Top of Provided data

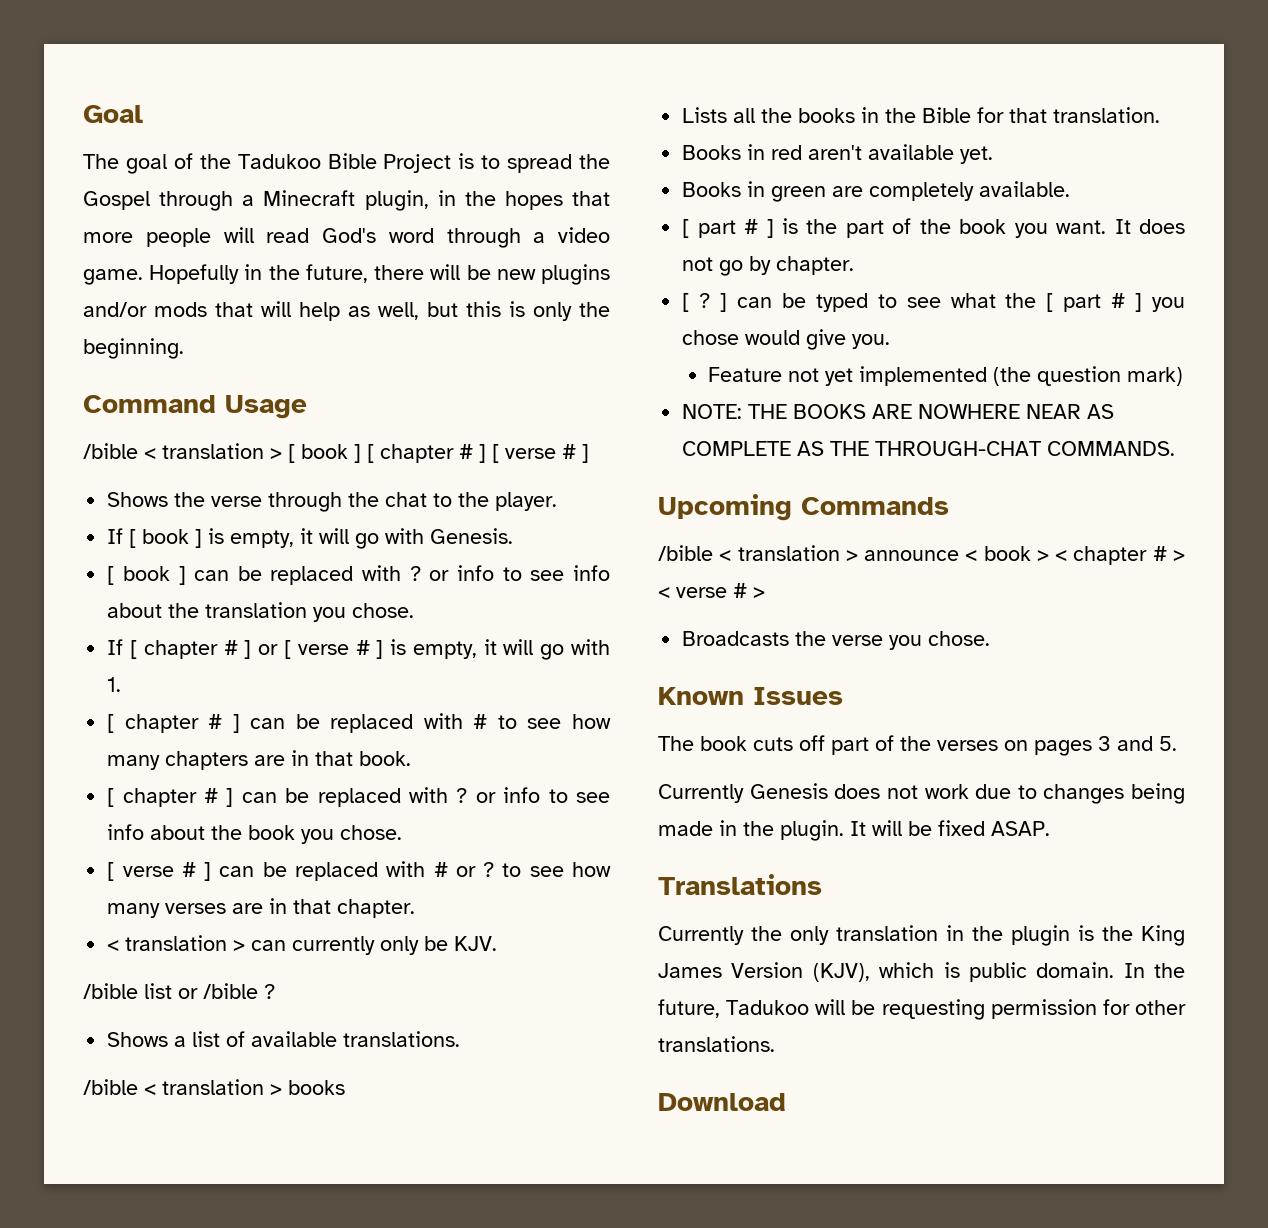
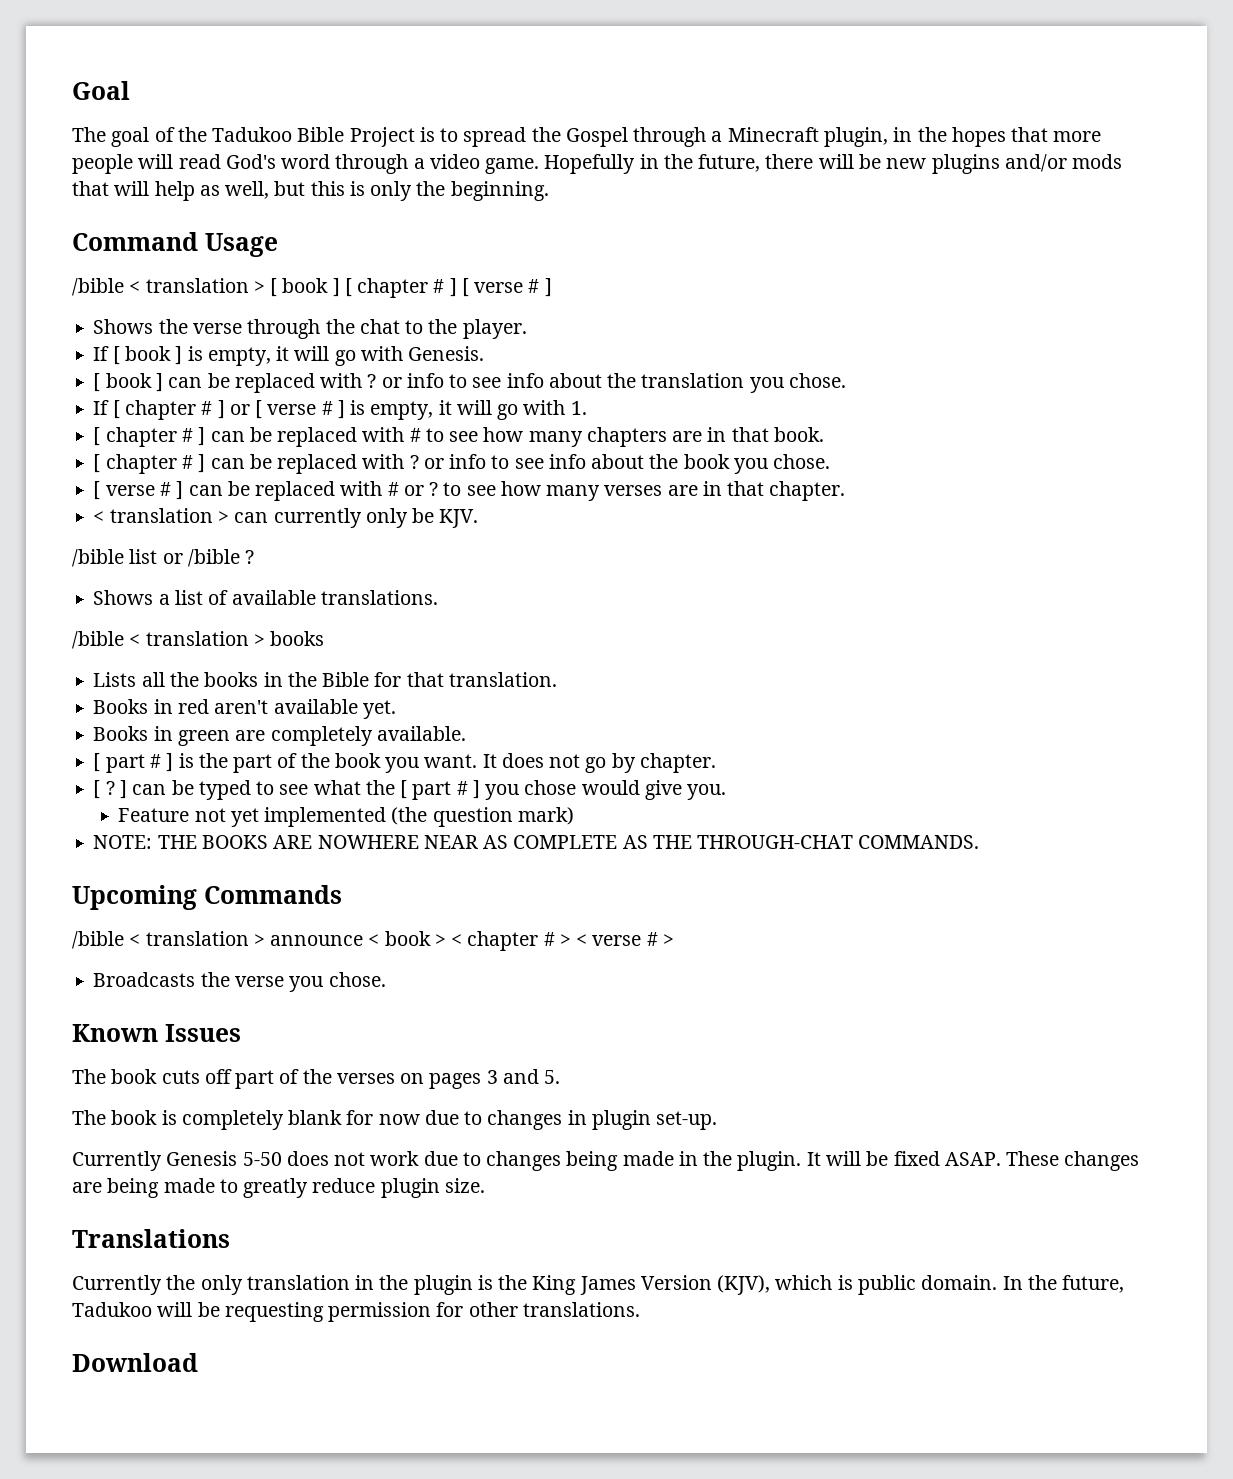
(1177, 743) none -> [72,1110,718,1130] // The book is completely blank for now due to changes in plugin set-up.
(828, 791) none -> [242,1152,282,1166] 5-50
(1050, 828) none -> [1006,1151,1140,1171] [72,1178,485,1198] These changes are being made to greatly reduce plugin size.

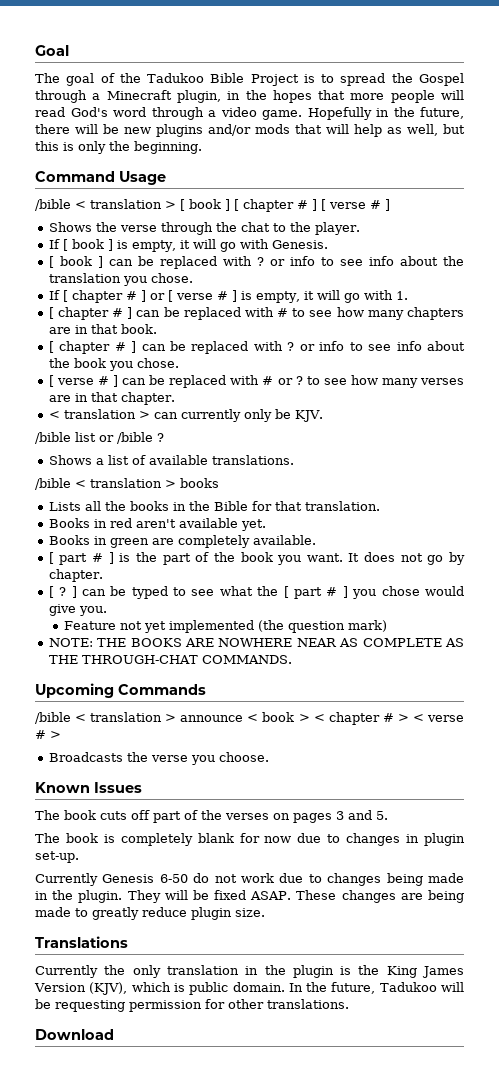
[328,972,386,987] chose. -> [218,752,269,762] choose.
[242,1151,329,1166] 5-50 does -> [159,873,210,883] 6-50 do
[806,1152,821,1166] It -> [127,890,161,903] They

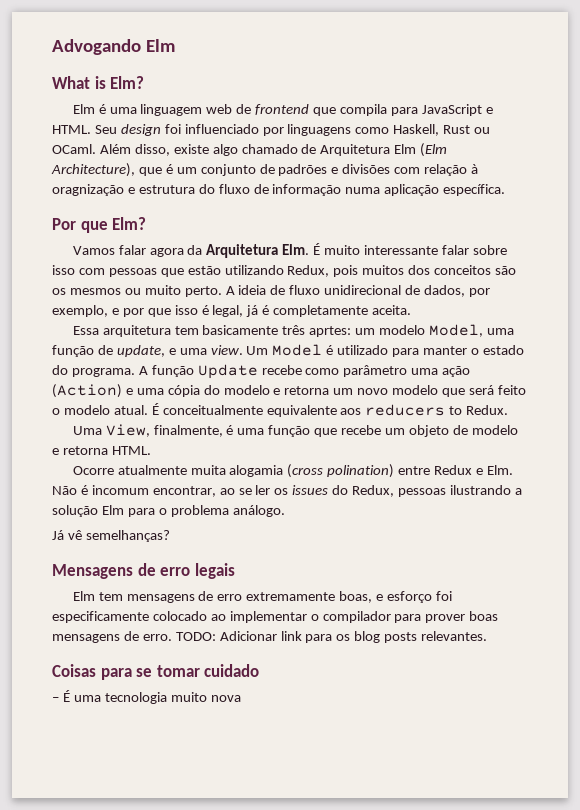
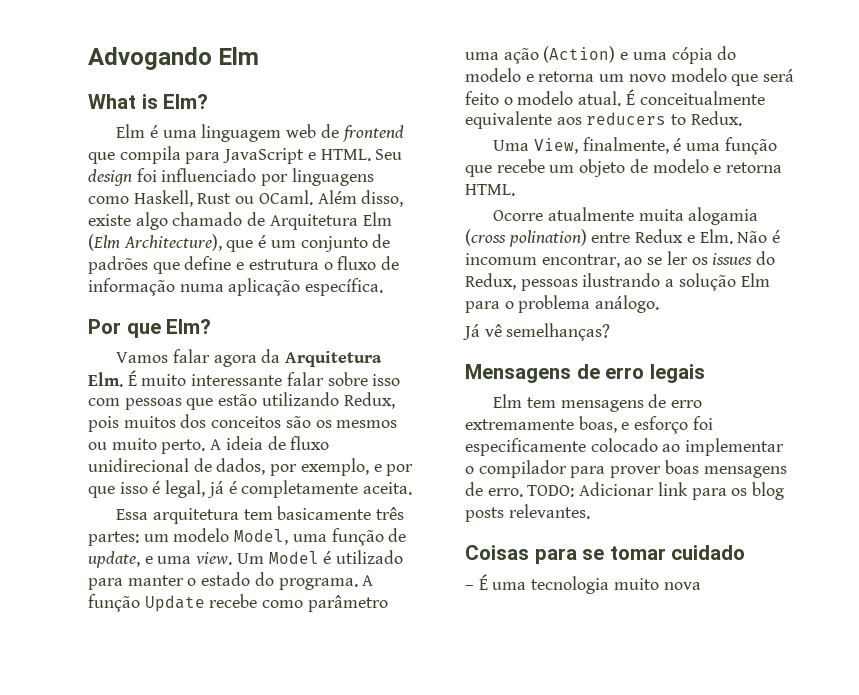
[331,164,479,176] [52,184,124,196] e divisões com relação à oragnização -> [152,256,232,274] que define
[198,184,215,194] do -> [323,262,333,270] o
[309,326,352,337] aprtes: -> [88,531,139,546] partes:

Bottom of Provided data

Give the lines from the one containing "[198,184,215,194] do -> [323,262,333,270] o" through the end of the entries again, exactly as written and with no other lines.

» **Expected answer**:
[198,184,215,194] do -> [323,262,333,270] o
[309,326,352,337] aprtes: -> [88,531,139,546] partes:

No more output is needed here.